Derme çatma bir evde yaşayan Rahil ve küçük bebeği Yonas’a artık Zain de katılmıştır. Rahil, ülkede kaçak bulunmakta ve yakalanırsa sınır dışı edileceği, bebeğini kendisinden alacakları kaygısını taşımaktadır. Psikanalitik sosyal kuramın temsilcisi Horney’e göre temel kaygı bazı nevrotik ihtiyaçların sağlıksız örüntüsünde kendini göstermektedir. Rahil’in bebeğinin evlilik dışı olması ve ülkede mülteci konumunda bir başına yaşaması “yaşamın sorumluluğunu üstlenecek bir eşe duyduğu nevrotik ihtiyaç” olarak ortaya çıkmıştır.  Bu sebeple de Zain’ e güvenmek durumunda kalmış, bebeğini ona teslim ederek işine gitmeye devam etmiştir. Ancak bir süre sonra Rahil yakalanmış ve tutuklanmıştır. Küçüklüğünde ebeveynlerinden beklediği sevgi ve ilgiyi alamayan Zain’in kimsesiz Yonas’a gösterdiği sevgi ve ilgi izleyiciyi şaşırtacak derecede güçlüdür. Zain’in bakım veren rolü, varoluşçu kurama göre mitwelt (kişiler arası ilişkiler) dünyasında anlamlı ve içten ilişkiler kurma çabasının göstergesidir.

Bir başına kalan Zain, Yonas’ı iyi bir aileye vermeleri için mecburen insan kaçakçısına satmış ve kendisi de Beyrut’tan gitmek istemiştir. Bunun için doğum belgesi gerekince eve geri dönmüş ancak acı bir haberle karşılaşmıştır. Kardeşi Sahar’ın hamile kalınca kan kaybından hayatını kaybettiğini öğrenmiştir. Öfkeyle evden fırlayan Zain, Assaad’ı bıçaklamış ve ıslahevine gönderilmiştir. Zain, mahkemede Assaad’ın Sahar’ın ölümüne sebep olduğu için bunu hak ettiğini, pişmanlık duymadığını söylemiştir. Zain’in bu eylemi, Kohlberg’in ahlak gelişimi evrelerinden evrensel ahlak düzeyinde bir davranıştır. Bu evrede ahlak kuralları adaleti sağlamıyorsa birey bu kurallara uymamakta ve kuralı değiştirmektedir.

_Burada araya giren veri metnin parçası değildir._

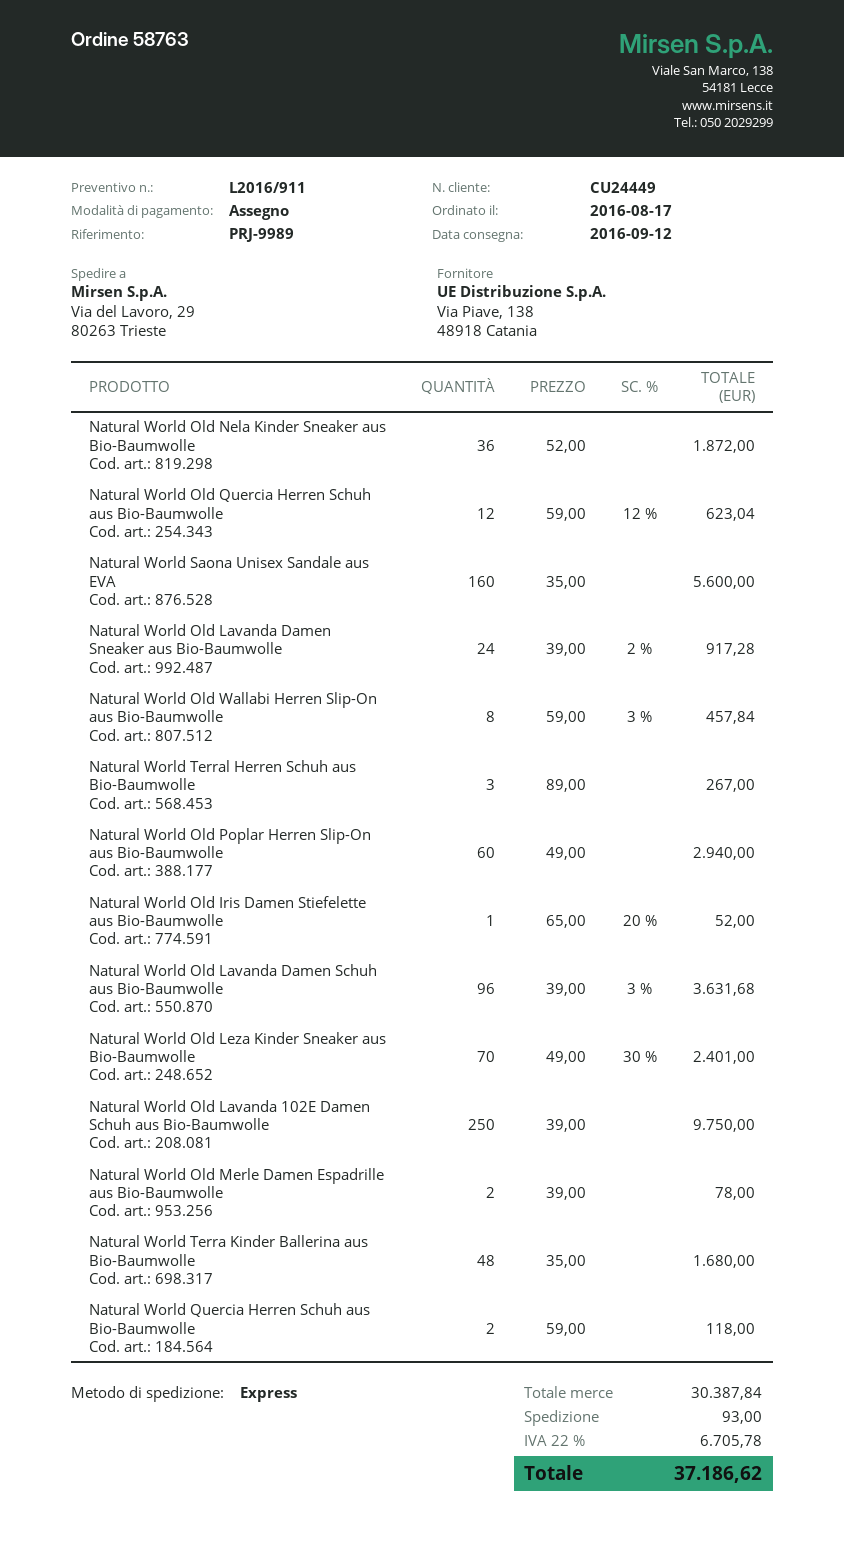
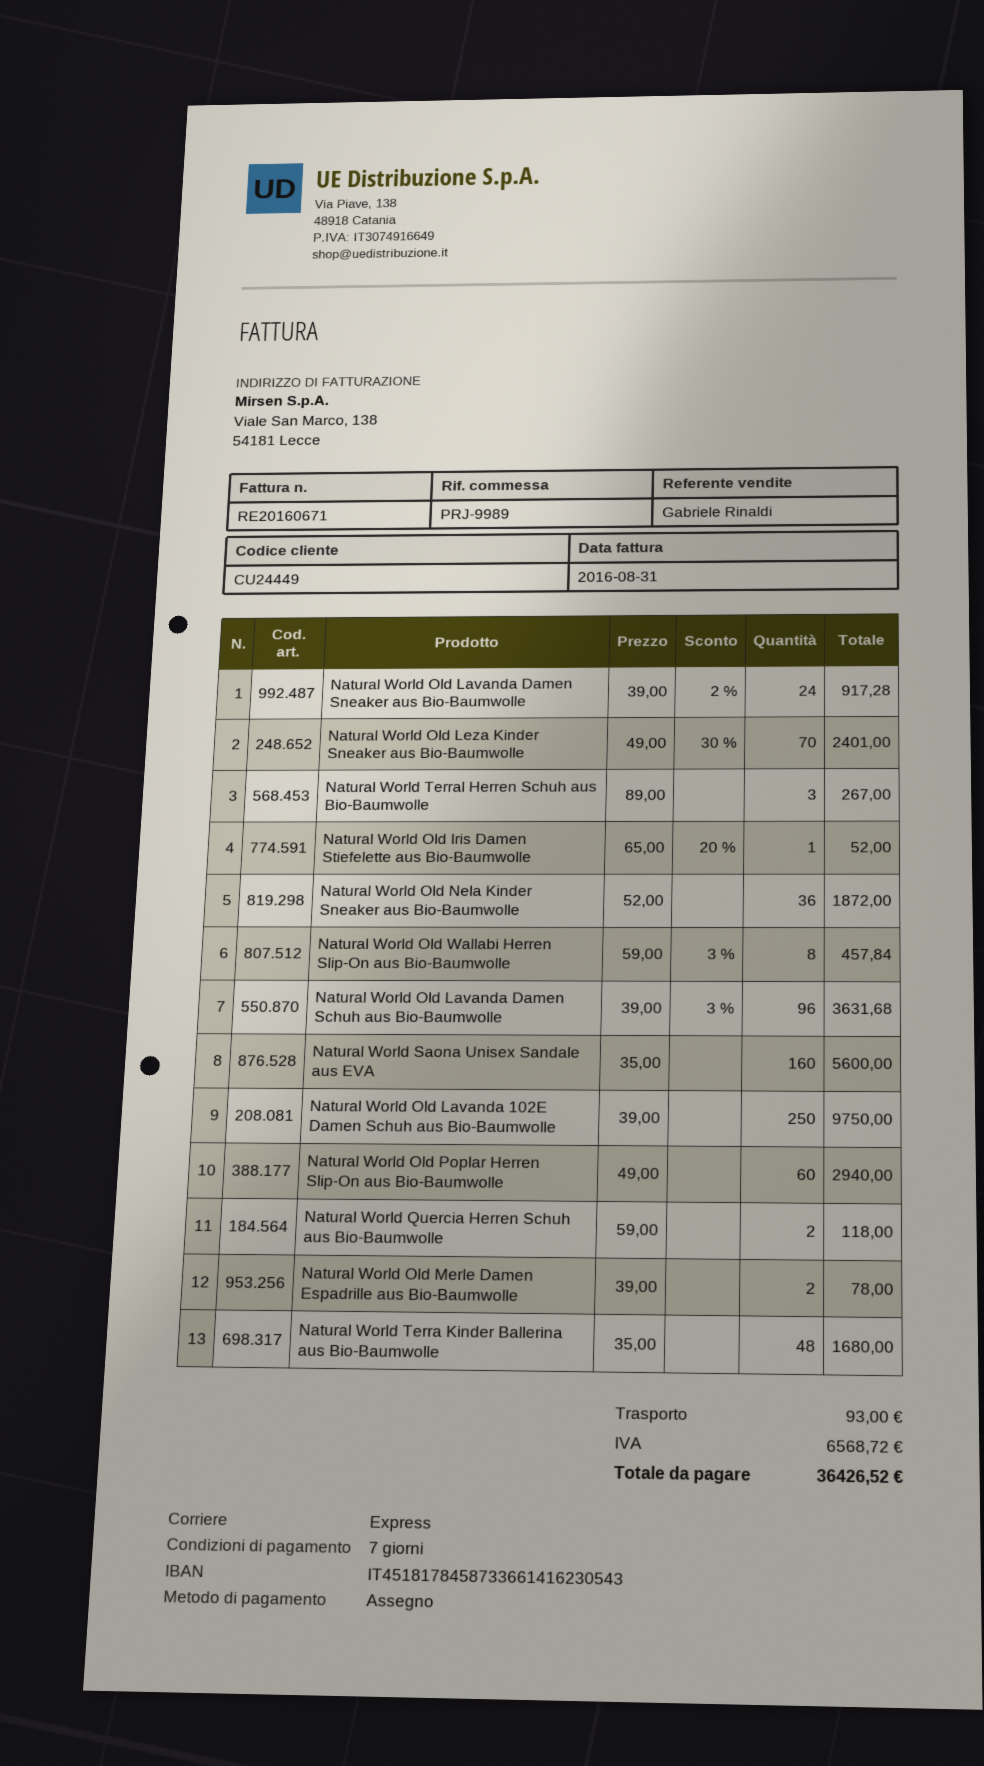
Natural World Old Quercia Herren Schuh aus Bio-Baumwolle: 12 x 59.00 - 12% = 623.04 -> none
tax: 6705.78 -> 6568.72
total: 37186.62 -> 36426.52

Transaksiyonel analiz kuramının temsilcisi Eric Berne, bireyin kendisine ve başkalarına ilişkin algılarını dayandırdığı temel durumu “ yaşam pozisyonu” olarak adlandırmıştır. Zain’in ebeveynleri sanık olarak söz aldıklarında kimliksiz yaşamın zorluğundan, bu dünyada var olmalarına rağmen yok sayılmalarından, çocuklarına bakamamaktan yakınmıştır. Bu durumda bu ebeveynlerin “Ben OK değilim, sen OK’sin” yaşam pozisyonunu benimsedikleri, kendilerini başkalarına kıyasla güçsüz hissettikleri, çaresizlik ve suçluluk duygusu içinde oldukları görülmektedir. Çarpıcı mahkeme sahnesinin bitimini Zain’in pasaport fotoğrafı çekimi için gülümsemesi takip etmektedir. Zain için yeni bir yaşamın başladığı bilgisiyle seyirciye veda edilmektedir.

Filme İlişkin İzlenimlerim

Filmde, kadınların, çocukların ve mülteci kesimin çaresizlik içindeyken ayakta kalma mücadelesi anlatılmaktadır. “İzlenen günün ertesi sabahında bile filmden sahneler vicdanınızı rahatsız ederek sizi uyandırabilir.” uyarısını vererek filmi muhakkak izlemenizi tavsiye ediyorum.